That's right weight in air is meaningless, get your self a luggage scale and weigh it in water, fresh water is close enough - make it slightly negative, a positive housing is a pain to use. What's the big dome/lens - WWL?
As far as the best system goes any of the float systems will work, the float arms don't compress which is a plus, but they are pricier. The INON arms and the Nauticam arms are both good, BUT you need the right size and the only way to find that out is to weigh the system in water. Then each arm has a buoyancy in the specs . Once you know how much it weighs in water you can then work out how many of which model float arm are needed to cancel out that weight. Here's the specs for the INON arms:
INON Arm System [Arm] click on the float arm to jump to the specs.
For example if you weighed the rig and it weighed 850grams underwater then two "INON mega float arms S" at -390gram each would provide -780 grams buoyancy which is probably about right and the rig would only weigh 70 gr underwater which is close enough. Unless you have an adjustable system you can only get in the ballpark for neutral buoyancy for your rig.
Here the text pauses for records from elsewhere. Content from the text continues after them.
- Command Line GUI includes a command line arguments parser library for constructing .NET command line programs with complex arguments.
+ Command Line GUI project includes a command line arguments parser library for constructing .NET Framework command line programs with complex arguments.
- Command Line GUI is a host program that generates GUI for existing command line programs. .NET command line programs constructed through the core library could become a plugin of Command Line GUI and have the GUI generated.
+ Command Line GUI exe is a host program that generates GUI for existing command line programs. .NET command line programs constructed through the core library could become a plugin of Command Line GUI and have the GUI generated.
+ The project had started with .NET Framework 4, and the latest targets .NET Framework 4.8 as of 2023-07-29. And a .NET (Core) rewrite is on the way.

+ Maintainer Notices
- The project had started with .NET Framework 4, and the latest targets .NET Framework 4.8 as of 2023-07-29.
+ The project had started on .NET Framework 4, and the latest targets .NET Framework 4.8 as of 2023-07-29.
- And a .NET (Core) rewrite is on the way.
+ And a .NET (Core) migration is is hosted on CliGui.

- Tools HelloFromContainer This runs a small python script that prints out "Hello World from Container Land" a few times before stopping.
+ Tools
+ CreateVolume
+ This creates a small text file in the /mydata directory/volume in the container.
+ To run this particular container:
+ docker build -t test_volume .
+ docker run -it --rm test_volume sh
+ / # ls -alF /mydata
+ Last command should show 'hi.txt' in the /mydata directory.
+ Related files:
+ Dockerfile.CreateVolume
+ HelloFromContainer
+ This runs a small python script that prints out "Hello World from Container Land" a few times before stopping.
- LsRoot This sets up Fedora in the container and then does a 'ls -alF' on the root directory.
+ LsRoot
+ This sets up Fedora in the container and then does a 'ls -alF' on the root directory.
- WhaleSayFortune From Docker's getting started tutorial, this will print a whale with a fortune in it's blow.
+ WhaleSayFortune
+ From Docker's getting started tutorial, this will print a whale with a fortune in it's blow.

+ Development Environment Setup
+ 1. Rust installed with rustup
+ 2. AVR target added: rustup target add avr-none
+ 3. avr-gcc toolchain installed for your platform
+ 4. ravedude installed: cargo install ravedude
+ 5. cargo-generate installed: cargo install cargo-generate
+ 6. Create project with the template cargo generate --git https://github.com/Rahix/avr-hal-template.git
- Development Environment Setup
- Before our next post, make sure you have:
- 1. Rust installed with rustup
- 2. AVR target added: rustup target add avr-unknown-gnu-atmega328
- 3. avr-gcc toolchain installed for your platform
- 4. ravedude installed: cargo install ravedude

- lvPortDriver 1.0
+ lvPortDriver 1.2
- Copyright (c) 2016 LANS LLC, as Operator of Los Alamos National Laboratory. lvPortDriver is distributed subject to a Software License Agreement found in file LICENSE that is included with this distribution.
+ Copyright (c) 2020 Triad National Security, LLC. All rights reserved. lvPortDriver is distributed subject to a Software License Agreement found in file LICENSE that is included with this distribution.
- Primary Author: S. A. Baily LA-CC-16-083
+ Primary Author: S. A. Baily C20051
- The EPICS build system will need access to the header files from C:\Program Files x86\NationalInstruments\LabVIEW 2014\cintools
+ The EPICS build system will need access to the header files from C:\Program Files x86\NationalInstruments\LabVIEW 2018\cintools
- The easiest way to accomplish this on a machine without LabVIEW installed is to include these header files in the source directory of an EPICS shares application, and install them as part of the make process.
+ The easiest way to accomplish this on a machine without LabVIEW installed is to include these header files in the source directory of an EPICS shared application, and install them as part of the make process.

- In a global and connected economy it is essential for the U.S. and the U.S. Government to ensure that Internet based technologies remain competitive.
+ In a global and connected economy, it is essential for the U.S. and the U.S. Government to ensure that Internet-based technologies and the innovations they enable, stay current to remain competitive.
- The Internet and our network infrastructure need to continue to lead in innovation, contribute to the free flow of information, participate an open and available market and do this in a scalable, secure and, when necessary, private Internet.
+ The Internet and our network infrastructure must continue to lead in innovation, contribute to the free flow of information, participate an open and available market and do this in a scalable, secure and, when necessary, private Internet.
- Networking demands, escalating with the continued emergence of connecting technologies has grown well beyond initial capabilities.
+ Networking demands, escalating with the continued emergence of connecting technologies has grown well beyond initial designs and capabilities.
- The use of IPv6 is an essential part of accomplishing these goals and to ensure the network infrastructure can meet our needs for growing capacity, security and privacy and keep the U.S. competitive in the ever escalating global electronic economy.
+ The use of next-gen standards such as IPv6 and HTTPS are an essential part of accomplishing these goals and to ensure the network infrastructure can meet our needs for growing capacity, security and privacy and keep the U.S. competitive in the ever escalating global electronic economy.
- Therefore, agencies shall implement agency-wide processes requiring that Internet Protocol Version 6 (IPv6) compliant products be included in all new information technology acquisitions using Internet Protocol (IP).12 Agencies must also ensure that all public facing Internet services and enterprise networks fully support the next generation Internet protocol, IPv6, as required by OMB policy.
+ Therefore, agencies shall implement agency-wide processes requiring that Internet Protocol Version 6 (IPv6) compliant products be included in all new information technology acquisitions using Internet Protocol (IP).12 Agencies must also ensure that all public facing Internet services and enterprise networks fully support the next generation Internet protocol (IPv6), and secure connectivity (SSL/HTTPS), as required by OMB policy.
Remember you are constrained by balancing the rig so you need two arms minimum.
It looks like you have two Float arm S which are -75 gram each for a total of -150gr, which is not much so not surprised it doesn't seem to have much effect.
You can use two float arms each side or a single which ever matches best and also take into account if to use need a float collar for the big lens - if it's a WWL it is quite heavy in water.
Also when you weigh it in water leave out the float arms unless you are planning to use them along with another arm each side.